Choi condemned that call as “really embarrassing.”
“I used to be so drained, having come such a great distance, that I needed to put the whole lot down,” she wrote in her letter final yr to the Supreme Court docket.
South Korean demonstrators maintain banners throughout a rally to mark Worldwide Ladies’s Day as a part of the nation’s #MeToo motion in Seoul on March 8, 2018. – Jung Yeon-je/AFP/Getty Pictures
However she persevered, pushed by the considered “ladies of future generations.”
A petition by the Korea Ladies’s Scorching-Line gathered greater than 15,000 signatures and Choi began a one-person relay protest in entrance of the Supreme Court docket for a month to strain the very best court docket to annul the unique determination to disclaim a retrial.
In whole, 42 individuals together with Choi took half, swapping out after every day of protest, to point out their solidarity along with her trigger.
The Supreme Court docket granted her request, calling Choi’s testimonies about unfair therapy throughout investigation by the prosecutors “constant” and “credible,” including that there was no proof that contradicted her claims.
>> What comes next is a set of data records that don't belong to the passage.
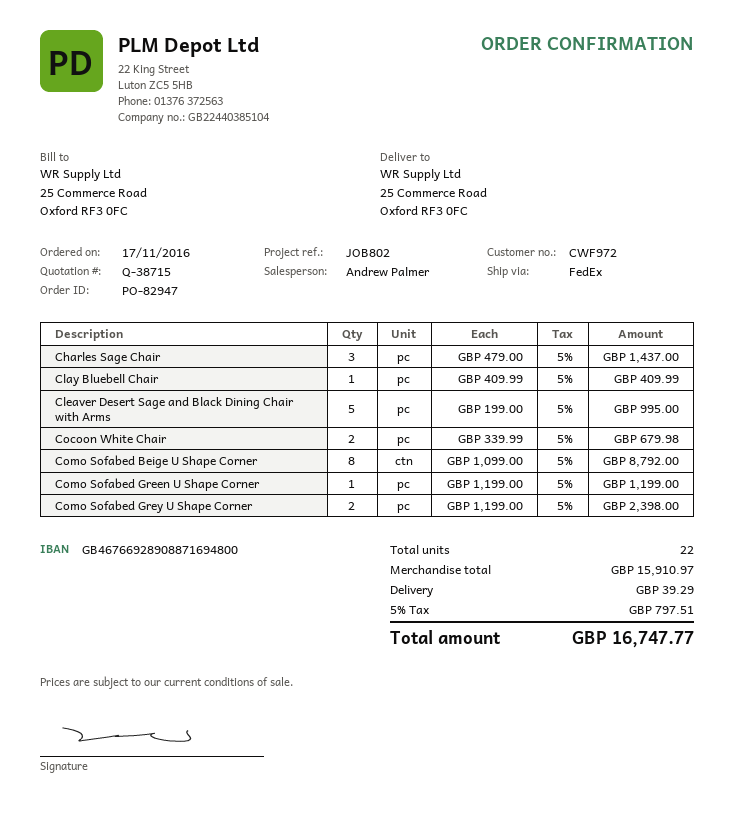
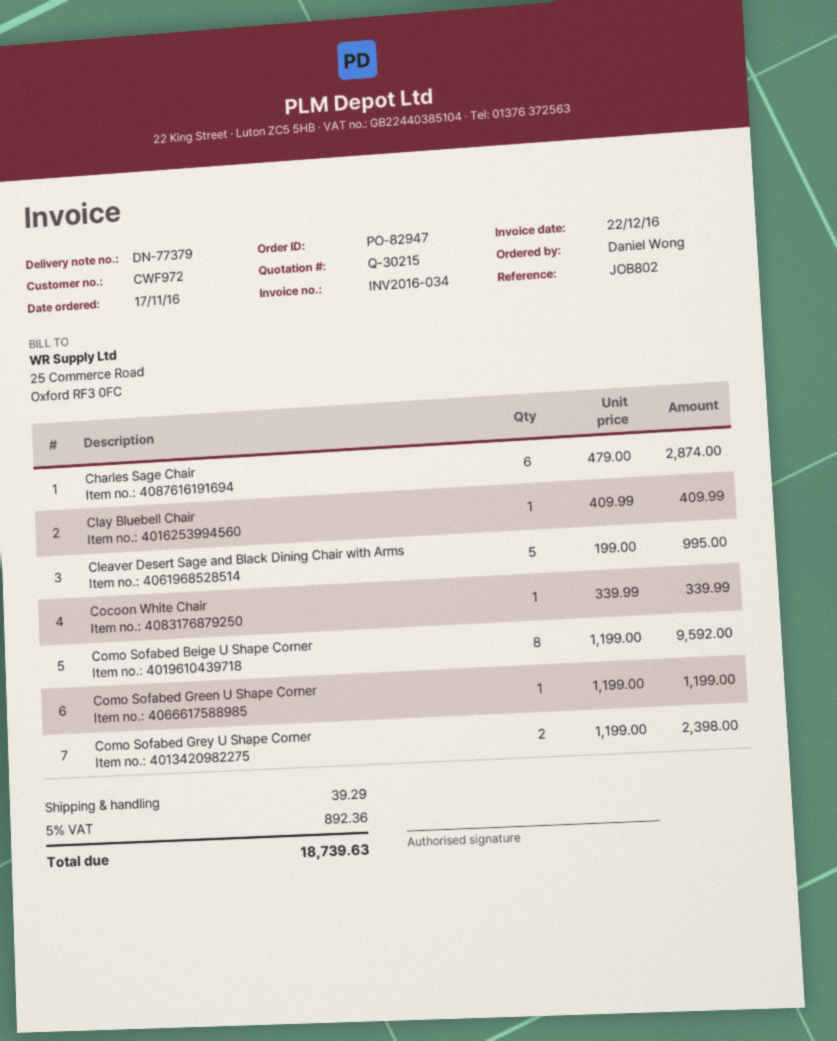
quote number: Q-38715 -> Q-30215
Charles Sage Chair: 3 x 479.00 = 1437.00 -> 6 x 479.00 = 2874.00
Cocoon White Chair: 2 x 339.99 = 679.98 -> 1 x 339.99 = 339.99
Como Sofabed Beige U Shape Corner: 8 x 1099.00 = 8792.00 -> 8 x 1199.00 = 9592.00
tax: 5% = 797.51 -> 5% = 892.36
total: 16747.77 -> 18739.63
“Each drop of water pierced the rock. Once I heard the information, I shouted hooray!” Choi stated in a live-streamed press convention after the Supreme Court docket’s ruling in December.
The retrial might be held on the Busan District Court docket, which initially dismissed Choi’s retrial software in 2021.
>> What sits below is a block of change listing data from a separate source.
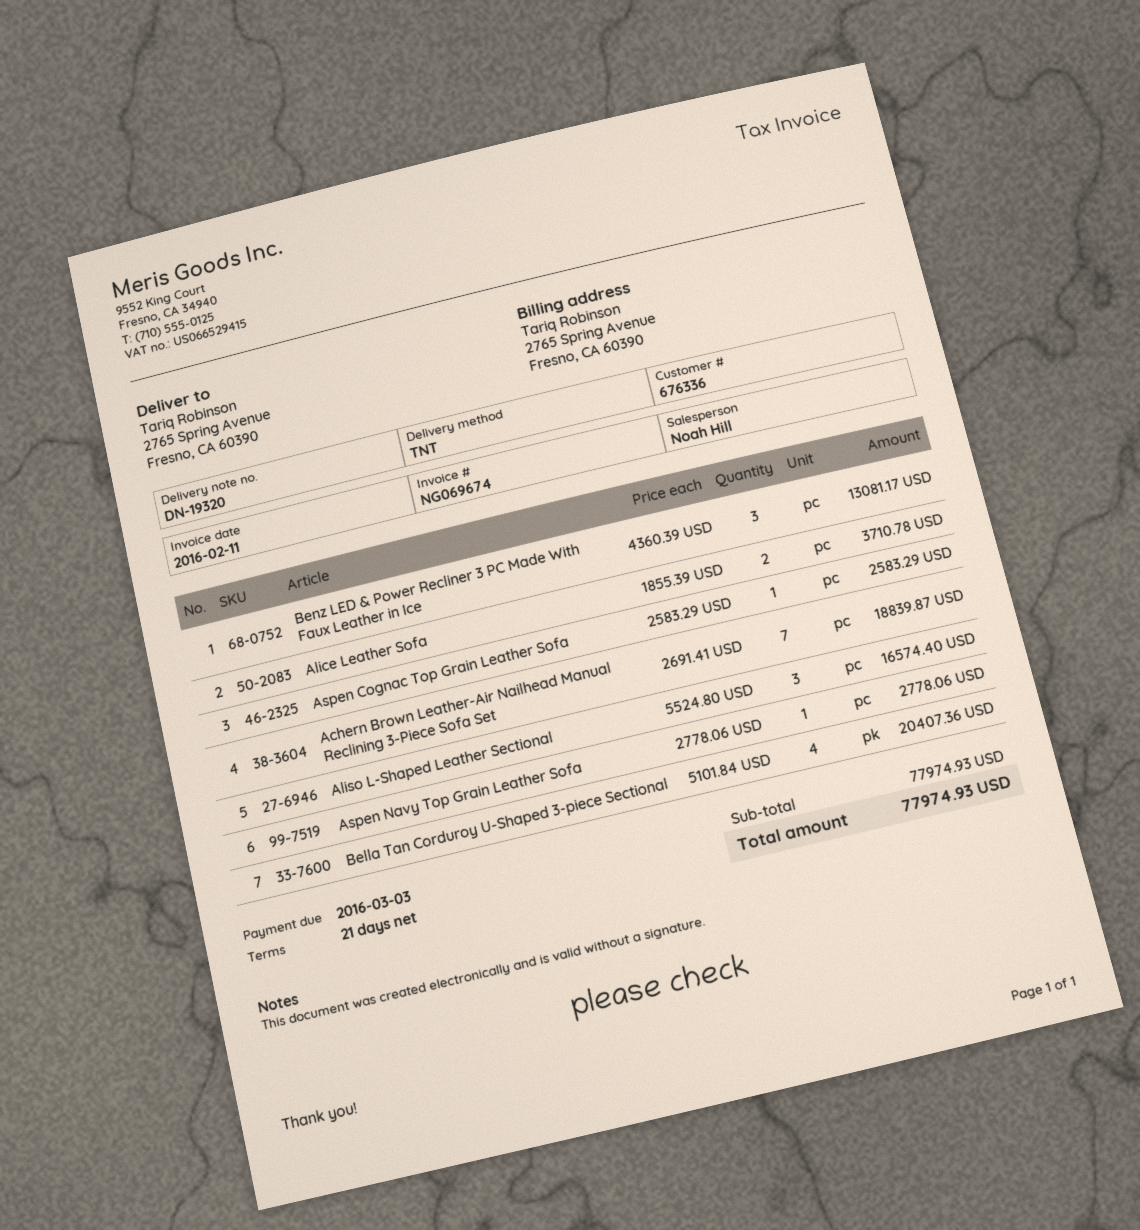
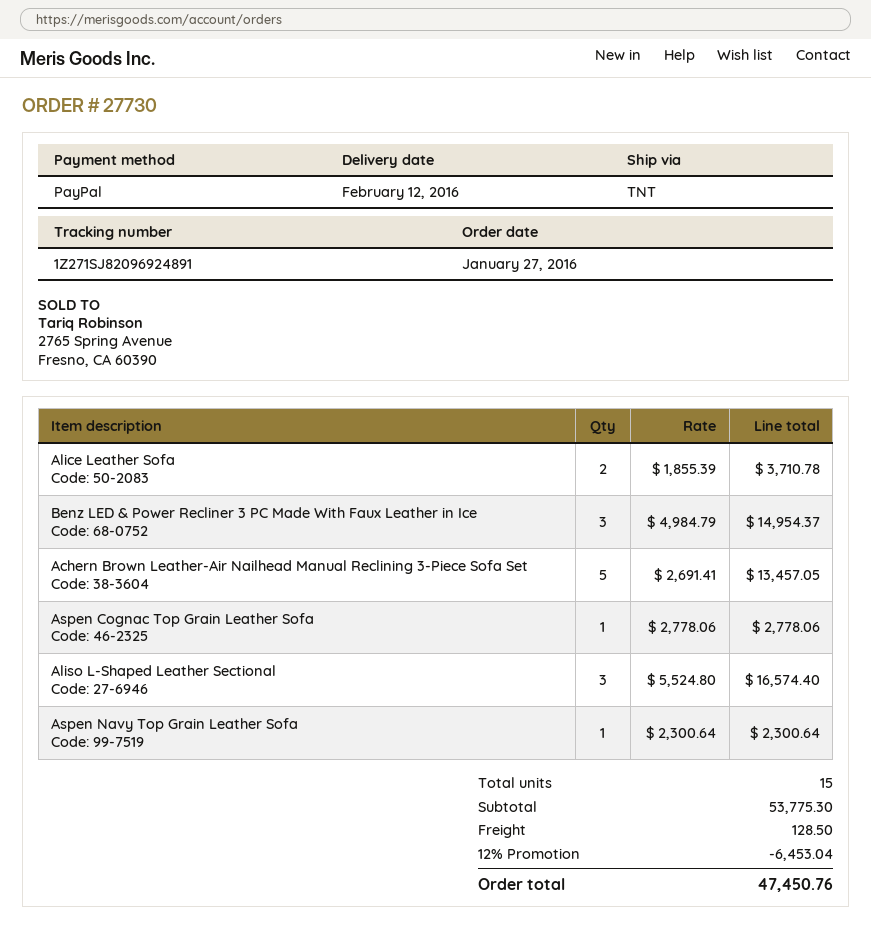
Benz LED & Power Recliner 3 PC Made With Faux Leather in Ice: 3 x 4360.39 = 13081.17 -> 3 x 4984.79 = 14954.37
Aspen Cognac Top Grain Leather Sofa: 1 x 2583.29 = 2583.29 -> 1 x 2778.06 = 2778.06
Achern Brown Leather-Air Nailhead Manual Reclining 3-Piece Sofa Set: 7 x 2691.41 = 18839.87 -> 5 x 2691.41 = 13457.05
Aspen Navy Top Grain Leather Sofa: 1 x 2778.06 = 2778.06 -> 1 x 2300.64 = 2300.64
Bella Tan Corduroy U-Shaped 3-piece Sectional: 4 x 5101.84 = 20407.36 -> none
subtotal: 77974.93 -> 53775.30
discount: none -> 12% = 6453.04
shipping: none -> 128.50
total: 77974.93 -> 47450.76

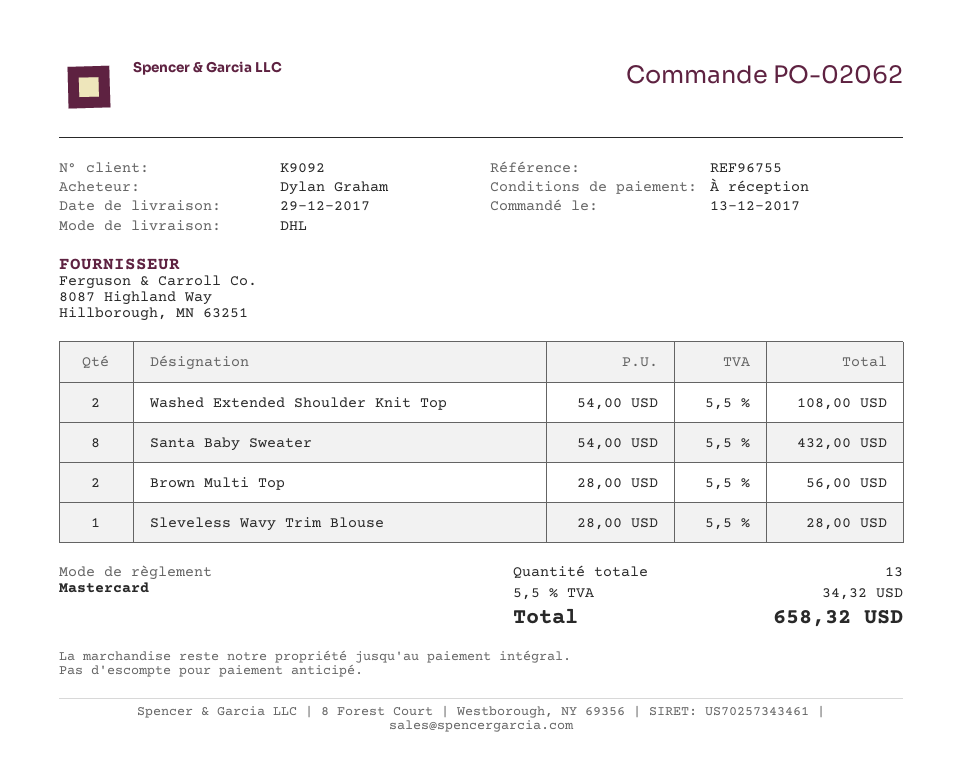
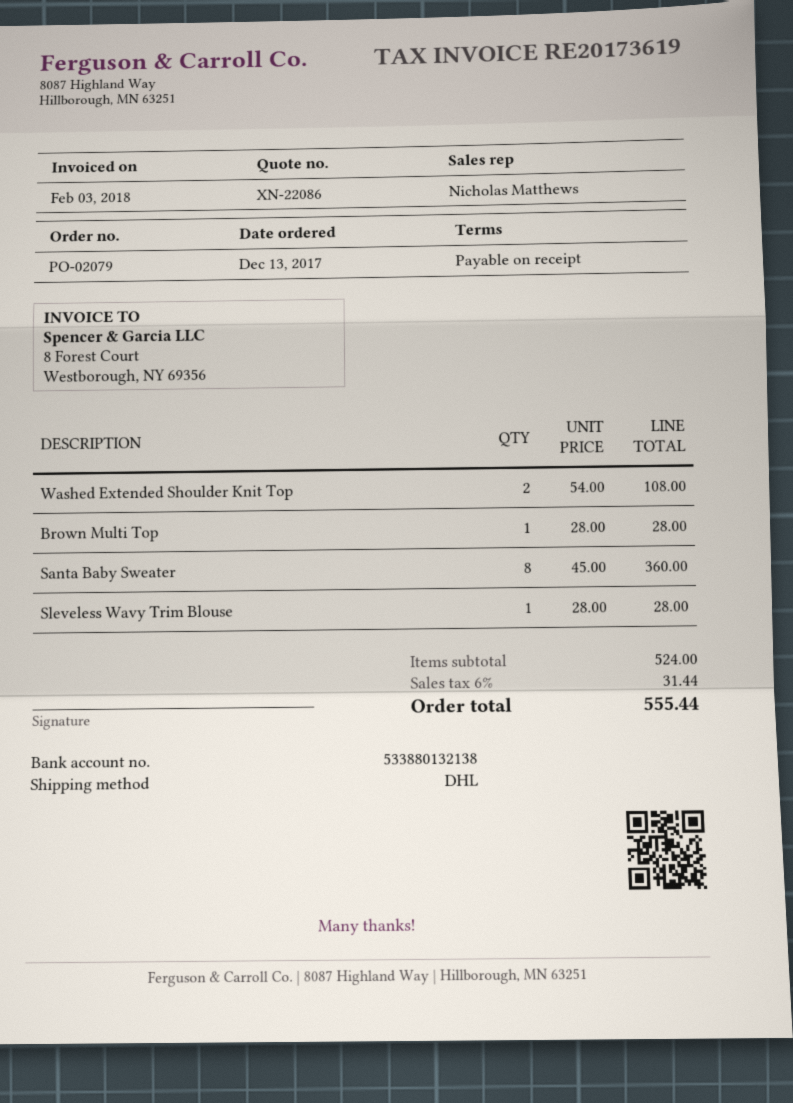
order number: PO-02062 -> PO-02079
Santa Baby Sweater: 8 x 54.00 = 432.00 -> 8 x 45.00 = 360.00
Brown Multi Top: 2 x 28.00 = 56.00 -> 1 x 28.00 = 28.00
tax: 5.5% = 34.32 -> 6% = 31.44
total: 658.32 -> 555.44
The proper to self-defense
Choi’s lengthy battle for justice is well-known in South Korea.
Her case is even cited within the Prison Process Act textbook – used to teach generations of scholar attorneys – for instance of utilizing extreme pressure in protection.
A profitable retrial may develop the definition of self-defense and set new protections for future victims of sexual violence, stated Kim from the Korea Ladies’s Scorching-Line.
“I believe it should turn into a vital case in getting ladies’s rights to protection, their responses in opposition to home or sexual violence, acknowledged extra extensively,” she stated.
In 2017, a lady was discovered responsible of grievous bodily hurt, like Choi, for biting the tongue of a person who allegedly tried to rape her.
The Incheon District Court docket partially acknowledged the person’s fault, however sentenced the girl to 6 months of imprisonment and two years on probation, citing the severity of the harm and “the failure to achieve a settlement.”
Choi Mal-ja holding a one-person protest in entrance of the Supreme Court docket in Seoul on Might, 2023. – Korean Ladies’s Scorching-Line
Kim stated there’s nonetheless a notion amongst investigators and the courts that victims are chargeable for sexual violence, significantly in instances involving “the sufferer going to the aggressor’s home, ingesting collectively or going to a spot the place they’re left alone.”
In line with police statistics, greater than 22,000 rapes and indecent assaults occurred in 2023 in South Korea.
It’s unclear what number of victims had been charged after making an attempt to defend themselves.
Kim stated there have been nonetheless “many instances of girls’s proper to protection not being acknowledged.”
In her letter to the Supreme Court docket, Choi stated outdated, victim-blaming beliefs should change if ladies’s rights are to enhance in South Korea.
“I imagine that girls will solely be capable to shield themselves from sexual abuse and make a world with out sexual violence when the court docket indisputably redefines sufferer and perpetrator, acknowledges self-defense, and modifications the outdated regulation,” she wrote.